Well, right now it is quite parallelized as each line is processed
independent of each other, with a single reduce doing the final counting.
You can optimize the combination generation by several ways.

1. I may be missing something, but do you need to sort the list to aSorted?
That maybe costly for large lists.

2. Furthermore, dropping from the sorted sequence is probably costly. Just
walking through the list with indices is likely to me much more efficient.
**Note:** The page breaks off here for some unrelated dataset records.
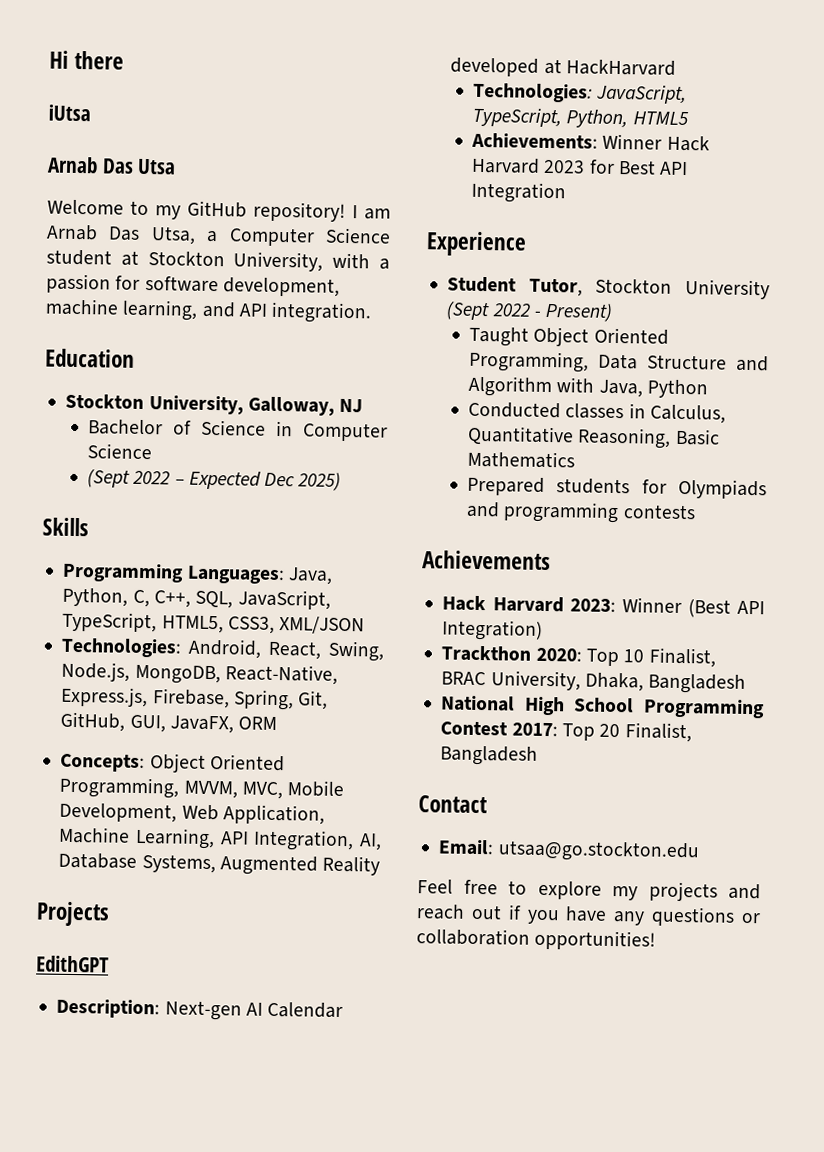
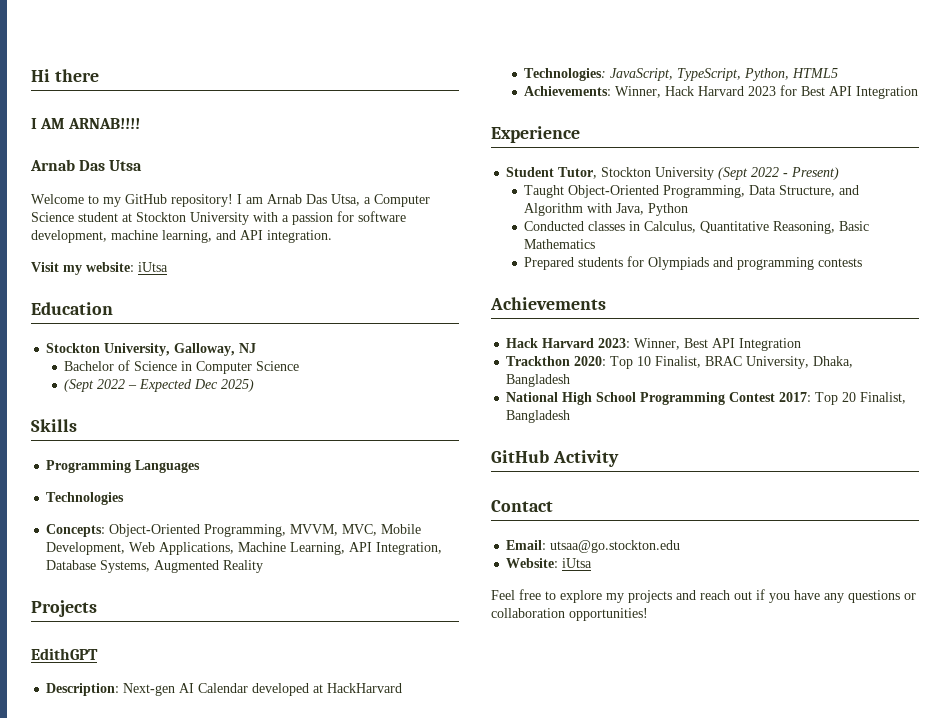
- iUtsa
+ I AM ARNAB!!!!
- I am Arnab Das Utsa, a Computer Science student at Stockton University, with a passion for software development, machine learning, and API integration.
+ I am Arnab Das Utsa, a Computer Science student at Stockton University with a passion for software development, machine learning, and API integration.
+ Visit my website: iUtsa
- Programming Languages: Java, Python, C, C++, SQL, JavaScript, TypeScript, HTML5, CSS3, XML/JSON
- Technologies: Android, React, Swing, Node.js, MongoDB, React-Native, Express.js, Firebase, Spring, Git, GitHub, GUI, JavaFX, ORM
+ Programming Languages
+ Technologies
- Concepts: Object Oriented Programming, MVVM, MVC, Mobile Development, Web Application, Machine Learning, API Integration, AI, Database Systems, Augmented Reality
+ Concepts: Object-Oriented Programming, MVVM, MVC, Mobile Development, Web Applications, Machine Learning, API Integration, Database Systems, Augmented Reality
- Achievements: Winner Hack Harvard 2023 for Best API Integration
+ Achievements: Winner, Hack Harvard 2023 for Best API Integration
- Taught Object Oriented Programming, Data Structure and Algorithm with Java, Python
+ Taught Object-Oriented Programming, Data Structure, and Algorithm with Java, Python
- Hack Harvard 2023: Winner (Best API Integration)
+ Hack Harvard 2023: Winner, Best API Integration
+ GitHub Activity
+ Website: iUtsa

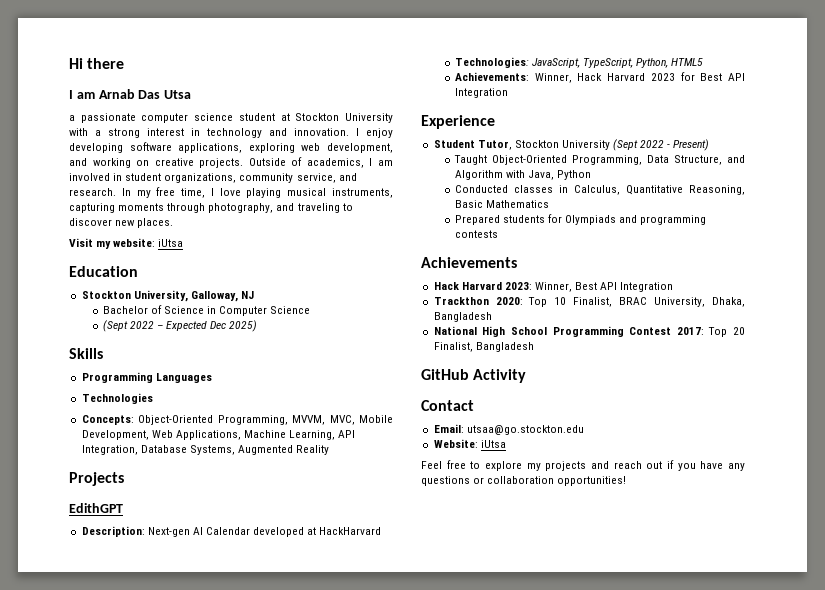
- I AM ARNAB!!!!
- Arnab Das Utsa
+ I am Arnab Das Utsa
- Welcome to my GitHub repository! I am Arnab Das Utsa, a Computer Science student at Stockton University with a passion for software development, machine learning, and API integration.
+ a passionate computer science student at Stockton University with a strong interest in technology and innovation. I enjoy developing software applications, exploring web development, and working on creative projects. Outside of academics, I am involved in student organizations, community service, and research. In my free time, I love playing musical instruments, capturing moments through photography, and traveling to discover new places.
for (xi <- 0 until length) {
       for (yi <- xi + 1 until length) {
   ...
} }

3. Creating and destroying hashmap's for every array of number, that is,
for every line in the file, is not very efficient. Using mapPartition is
better, as you can create one hashmap for the entire partition of data, and
process the whole partition of the file at one go.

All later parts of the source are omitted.